A study evaluating, for the first time, national primary care prescribing policy on community antibiotic resistant infection in England has found reductions in overall and individual antibiotic dispensing between 2013 and 2016.

The study, published in PLoS ONE, investigated the relationship between primary care antibiotic dispensing and resistance in community-acquired urinary Escherichia coli (E.coli) infections in south west England. The period 2013 and 2016 was chosen because the NHS introduced an incentive scheme to reduce antibiotic dispensing from 2014 onwards.

Researchers carried out multilevel logistic regression modelling investigating relationships between primary care practice level antibiotic dispensing for approximately 1.5 million patients (163 primary care practices) and resistance in 152,704 community-acquired cases of urinary Ecoli.

In line with national trends, overall antibiotic dispensing per 1000 registered patients fell 11%. Amoxicillin fell 14%, cefalexin 20%, ciprofloxacin 24%, co-amoxiclav 49%, and trimethoprim 8%. Nitrofurantoin increased 7% during the period.

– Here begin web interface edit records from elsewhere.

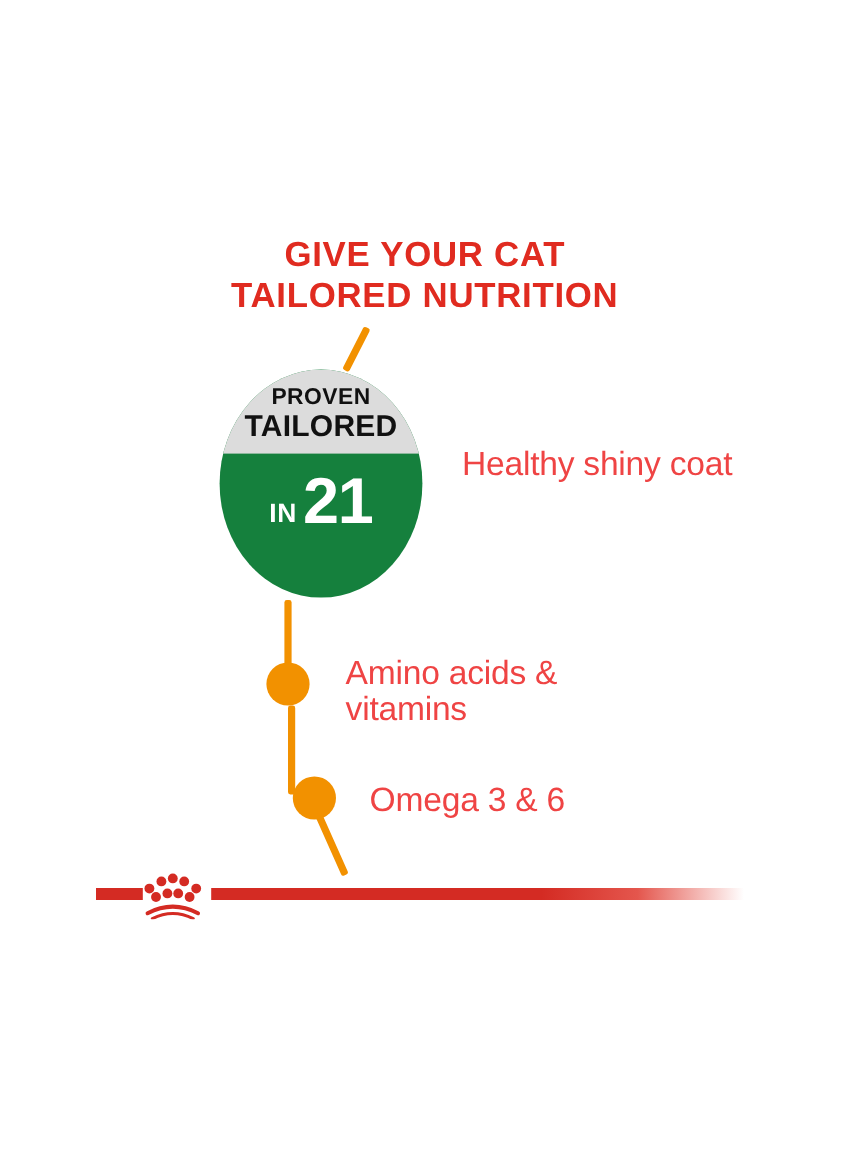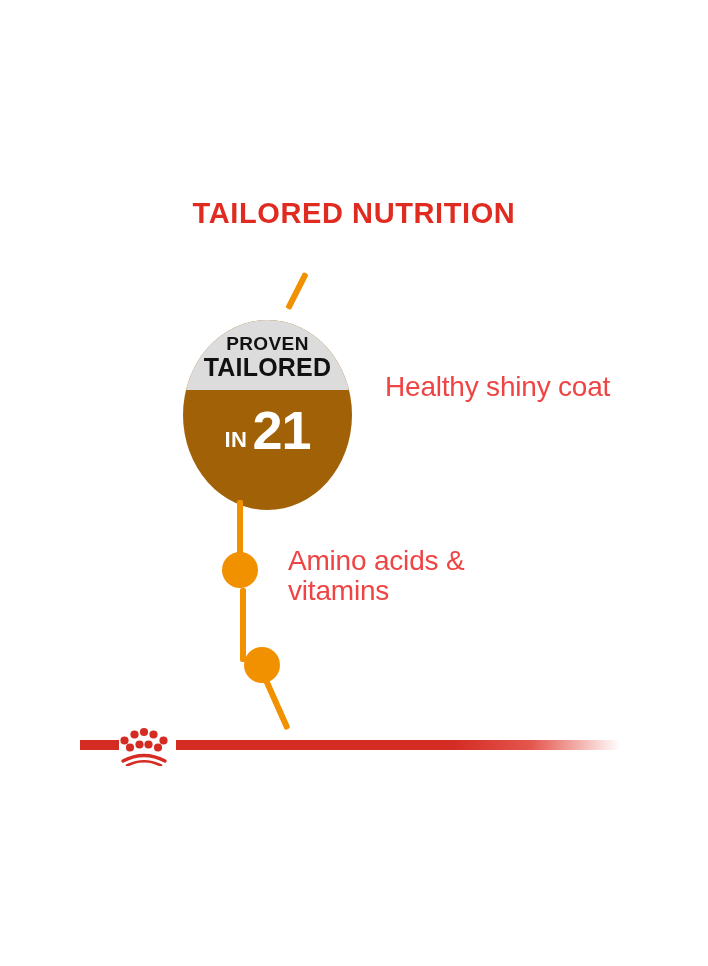"GIVE YOUR CAT" span { html: none -> <span>GIVE YOUR CAT</span> }
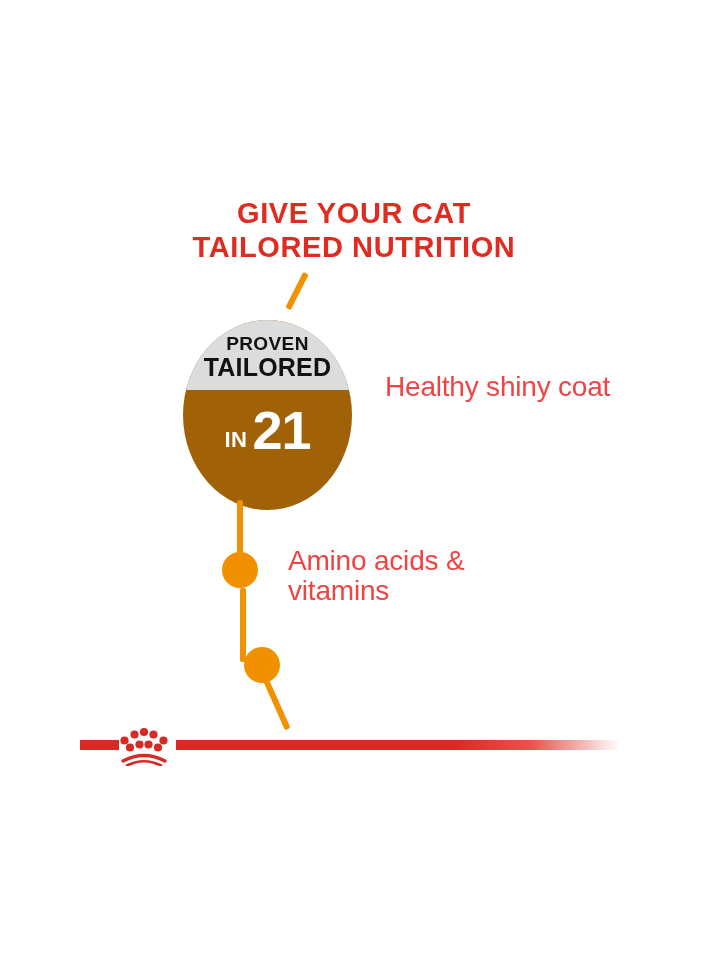"PROVEN" .badge { background: #a16207 -> #15803d; top: 320px -> 308px }
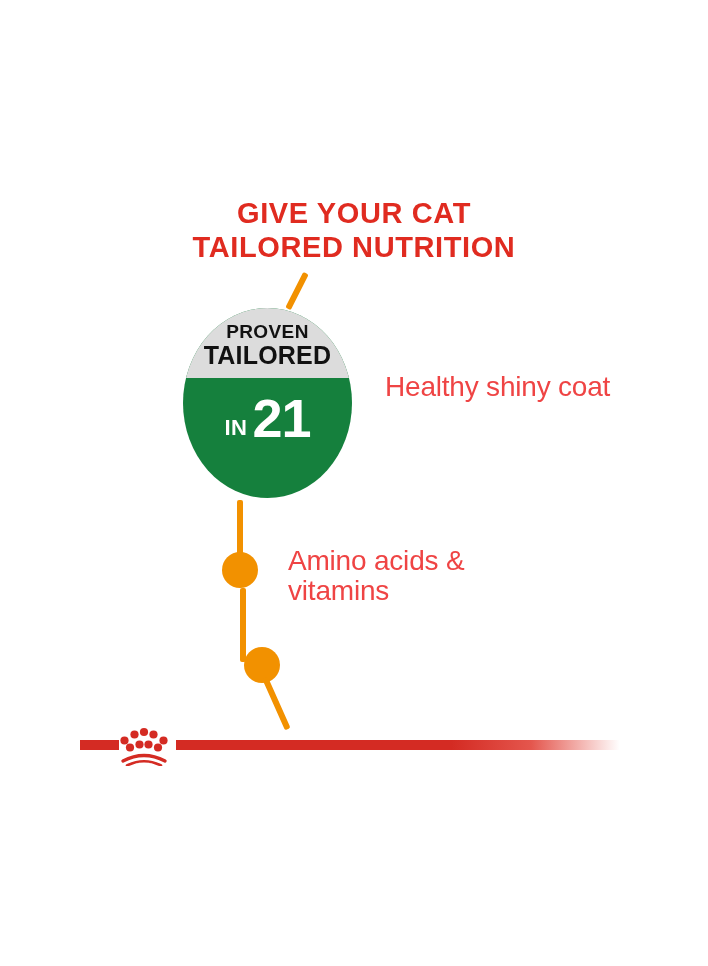"Omega 3 & 6" div.benefit { html: none -> <div>Omega 3 &amp; 6</div> }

Antibiotic reductions were associated with reduced within quarter resistance to: amoxicillin, ciprofloxacin and trimethoprim. Subsequent quarter reduced resistance was observed for trimethoprim and amoxicillin.

Antibiotic dispensing reductions were associated with increased within and subsequent quarter resistance to cefalexin and co-amoxiclav; however this could result from residual confounding, the authors said, adding that randomised controlled trials are urgently required to investigate causality.

Increased nitrofurantoin dispensing was associated with reduced within and subsequent quarter trimethoprim resistance without affecting nitrofurantoin resistance.

Dr Ashley Hammond, Senior Research Associate in the University of Bristol Centre for Academic Primary Care and lead author, said: "Our study suggests encouraging the first-line use of nitrofurantoin for uncomplicated lower UTI [urinary tract infection] remains a reasonable approach. Whilst it is reassuring that reductions in antibiotic dispensing can result in reductions in resistance over a short timescale, this also suggests national prescribing guidelines will need to be reviewed and updated frequently."